Lines below that include "TOTAL" are the answer; copy each one.

[Structured diff data]
══════

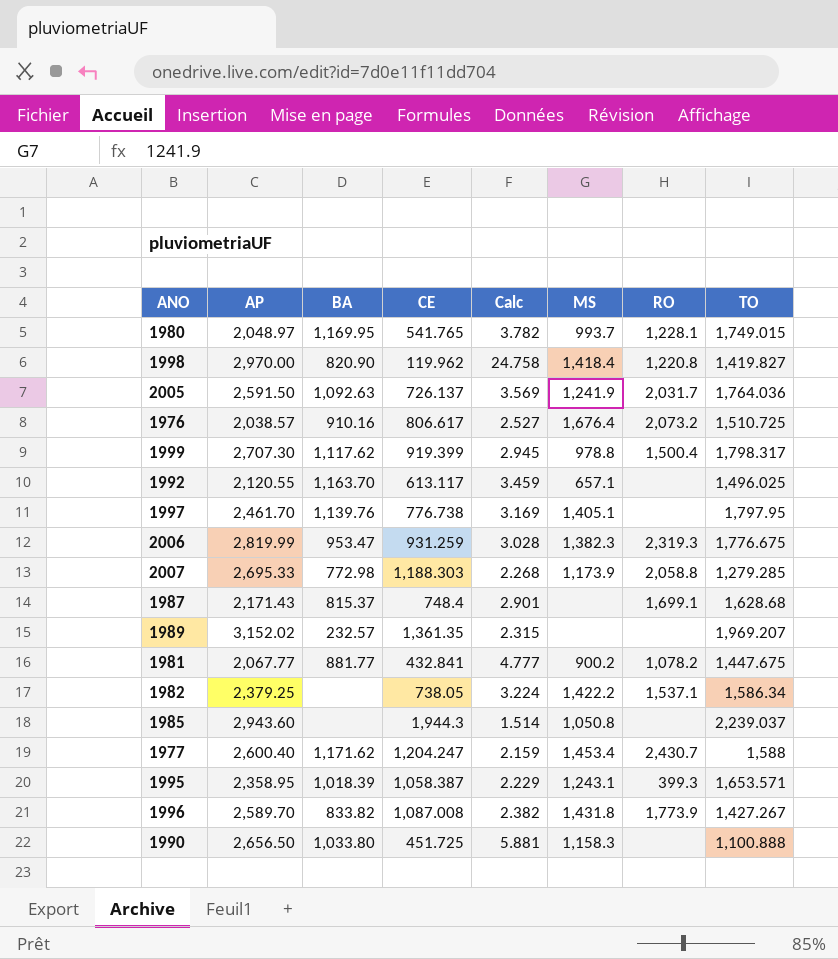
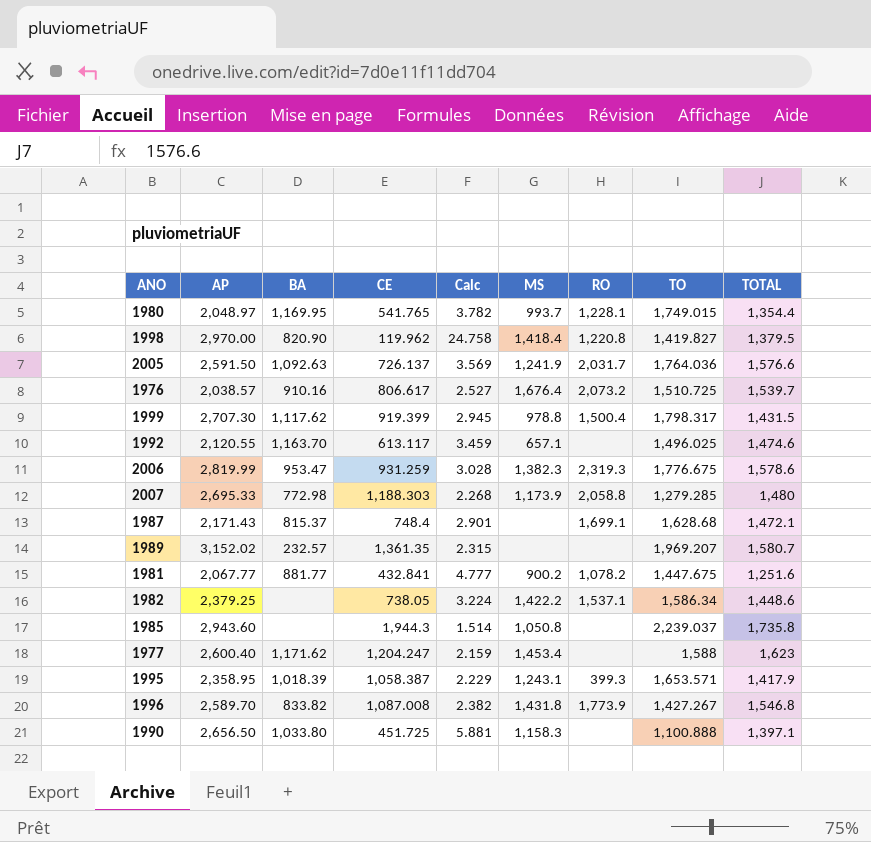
column TOTAL | position: none -> 9
row 1997: 2,461.70 | 1,139.76 | 776.738 | 3.169 | 1,405.1 | none | 1,797.95 -> none
1977 | RO: 2,430.7 -> none

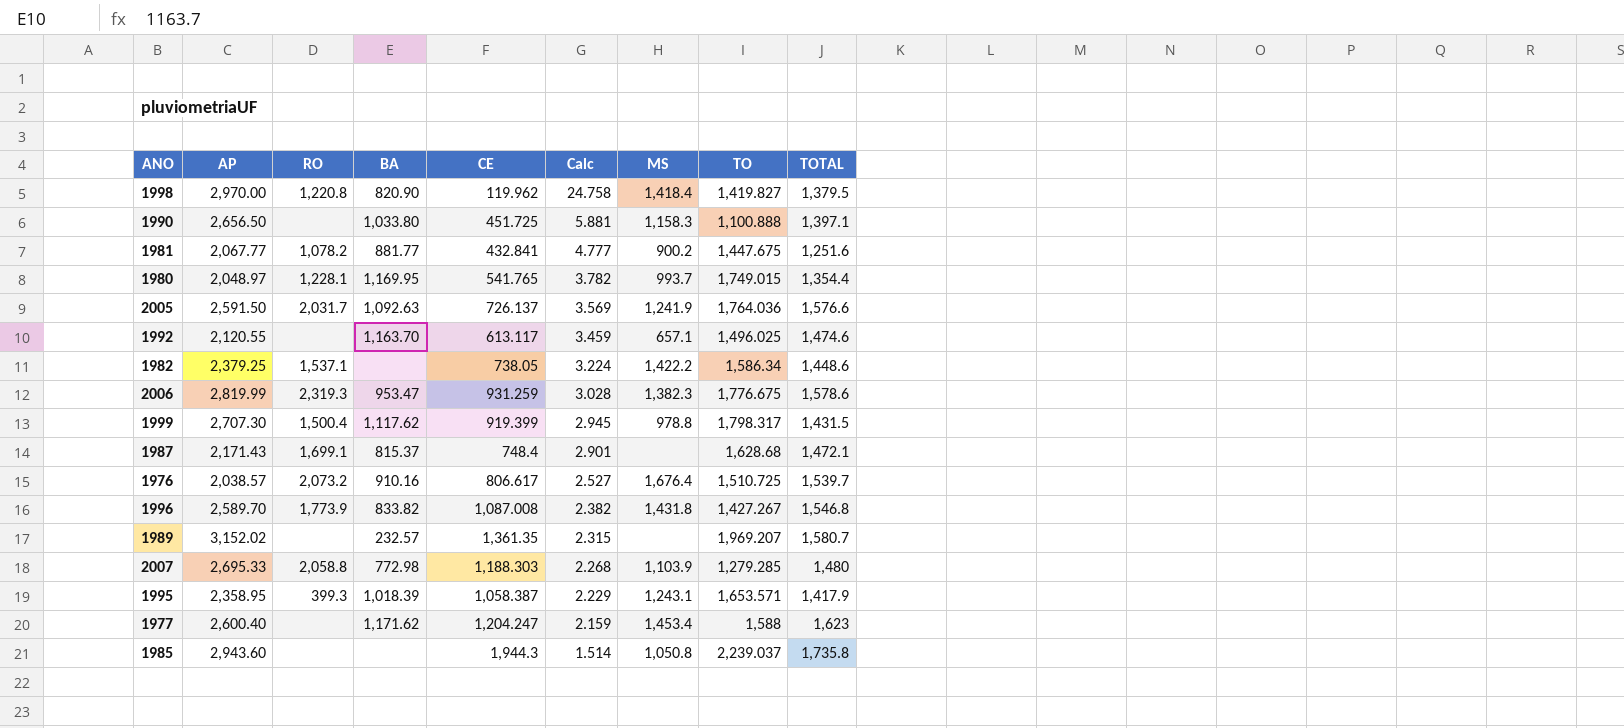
row order: none -> Calc descending
column RO | position: 7 -> 3
2007 | MS: 1,173.9 -> 1,103.9

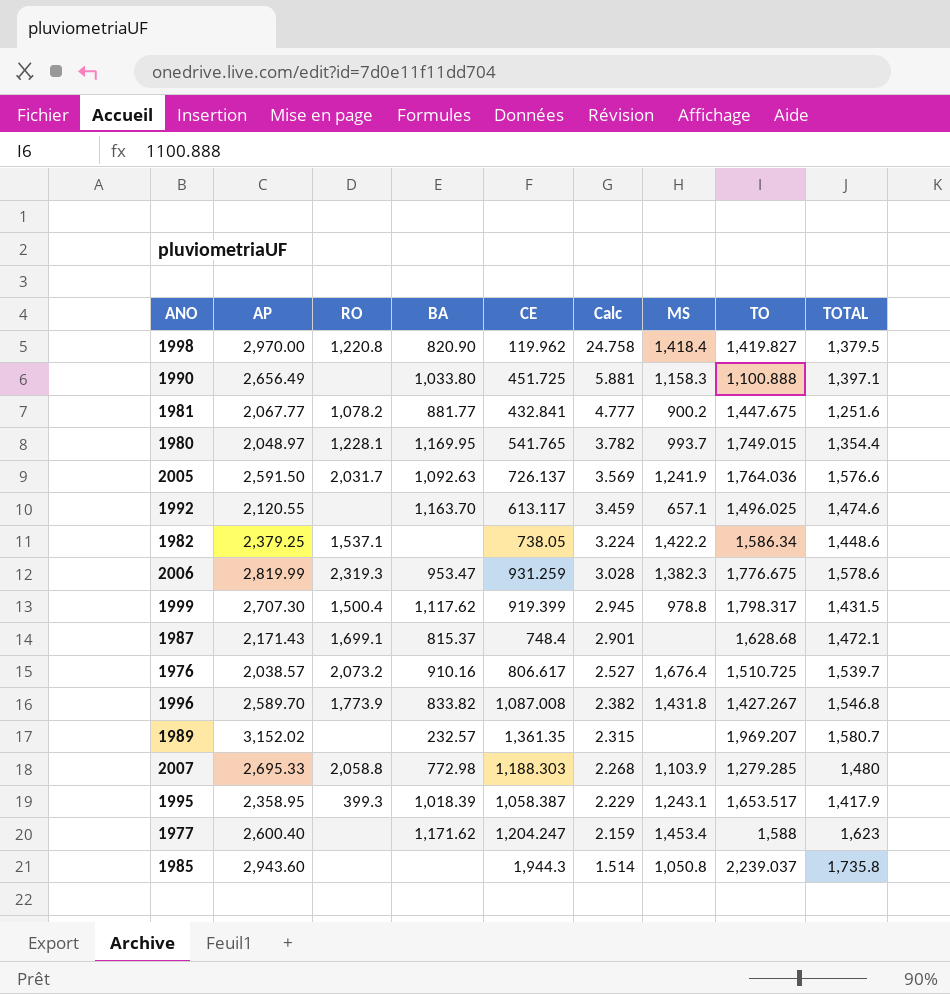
1990 | AP: 2,656.50 -> 2,656.49
1995 | TO: 1,653.571 -> 1,653.517

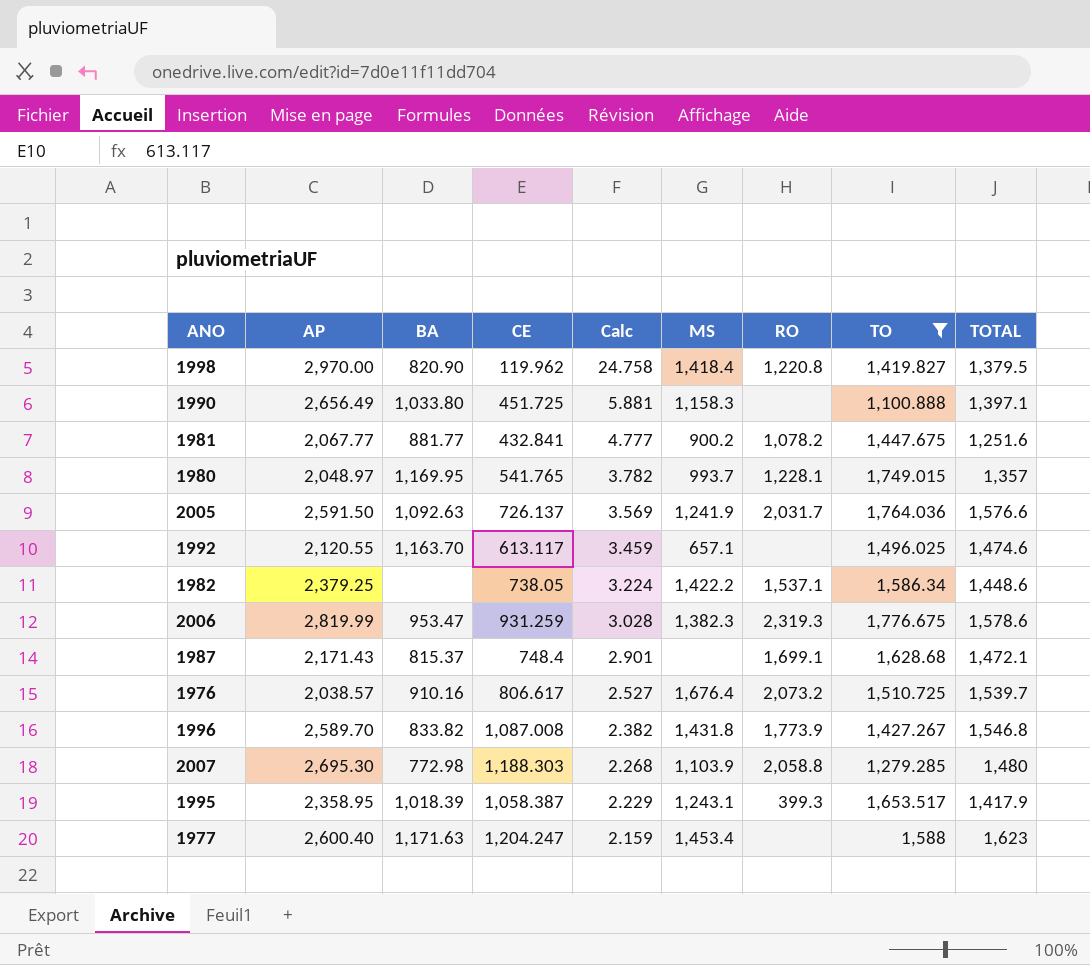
filter: none -> TO <= 1,776.675
column RO | position: 3 -> 7
1980 | TOTAL: 1,354.4 -> 1,357
2007 | AP: 2,695.33 -> 2,695.30
1977 | BA: 1,171.62 -> 1,171.63

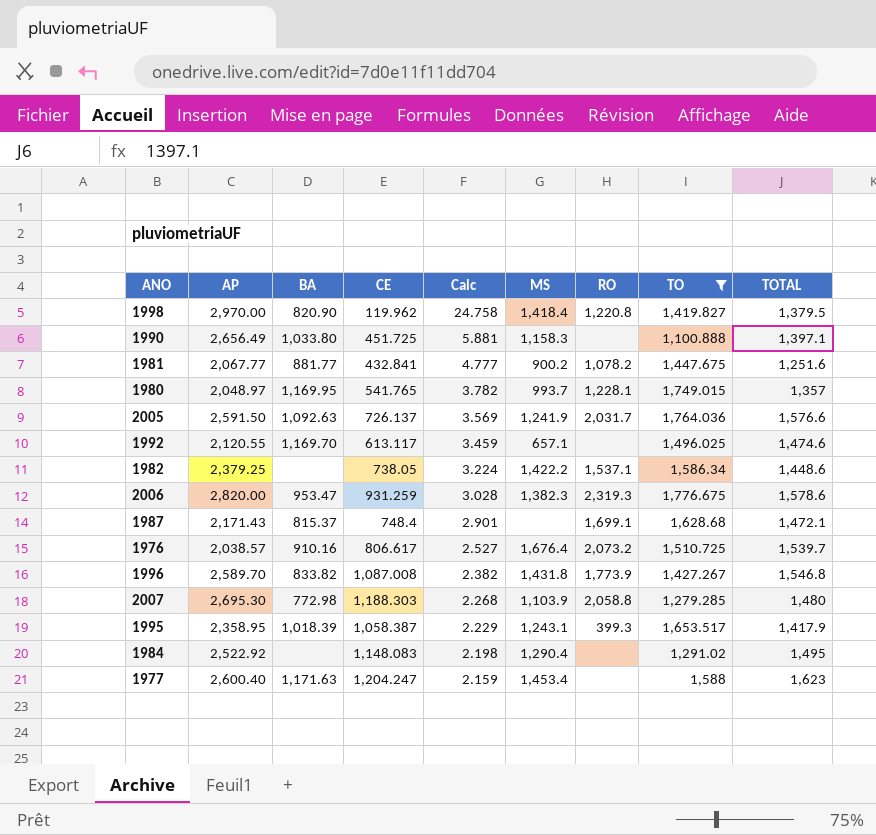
1992 | BA: 1,163.70 -> 1,169.70
2006 | AP: 2,819.99 -> 2,820.00
row 1984: none -> 2,522.92 | none | 1,148.083 | 2.198 | 1,290.4 | none | 1,291.02 | 1,495

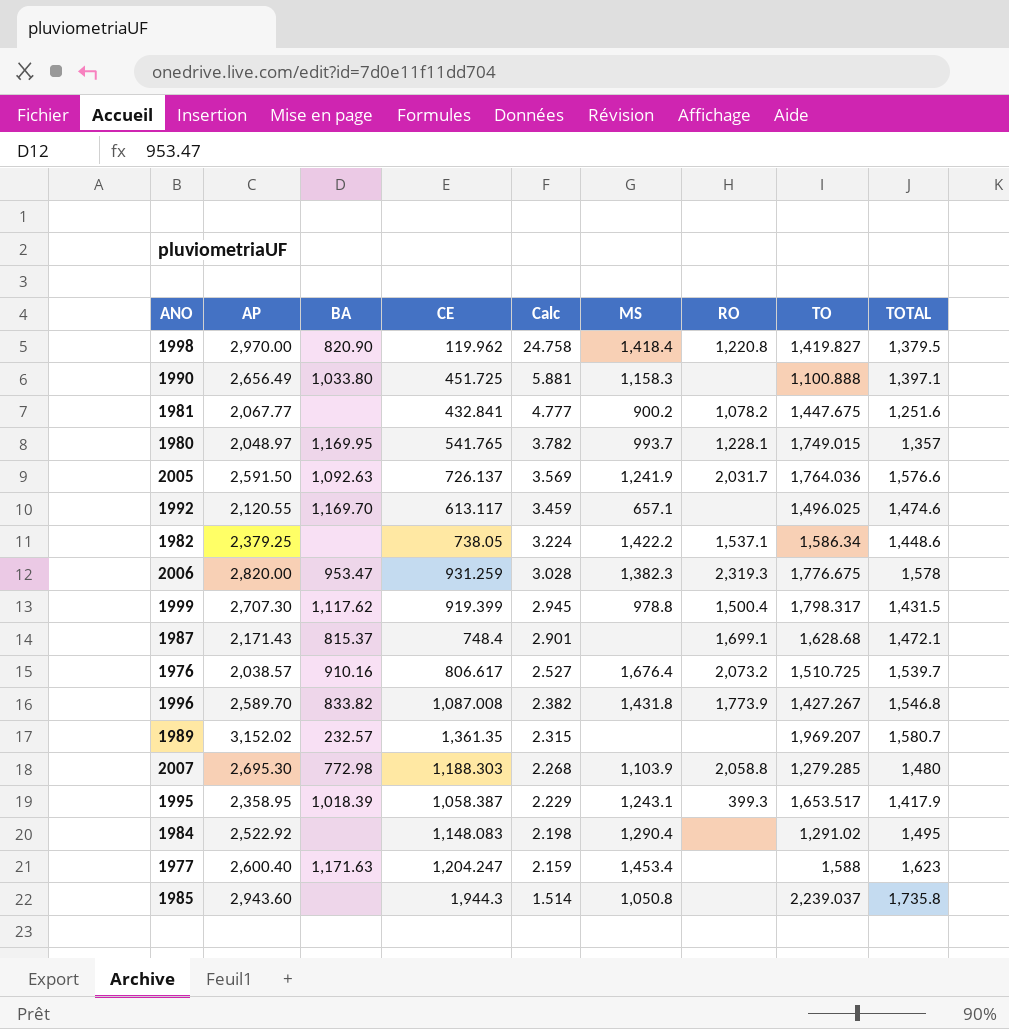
filter: TO <= 1,776.675 -> none
1981 | BA: 881.77 -> none
2006 | TOTAL: 1,578.6 -> 1,578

══════

■ **THE ANSWER**
column TOTAL | position: none -> 9
1980 | TOTAL: 1,354.4 -> 1,357
2006 | TOTAL: 1,578.6 -> 1,578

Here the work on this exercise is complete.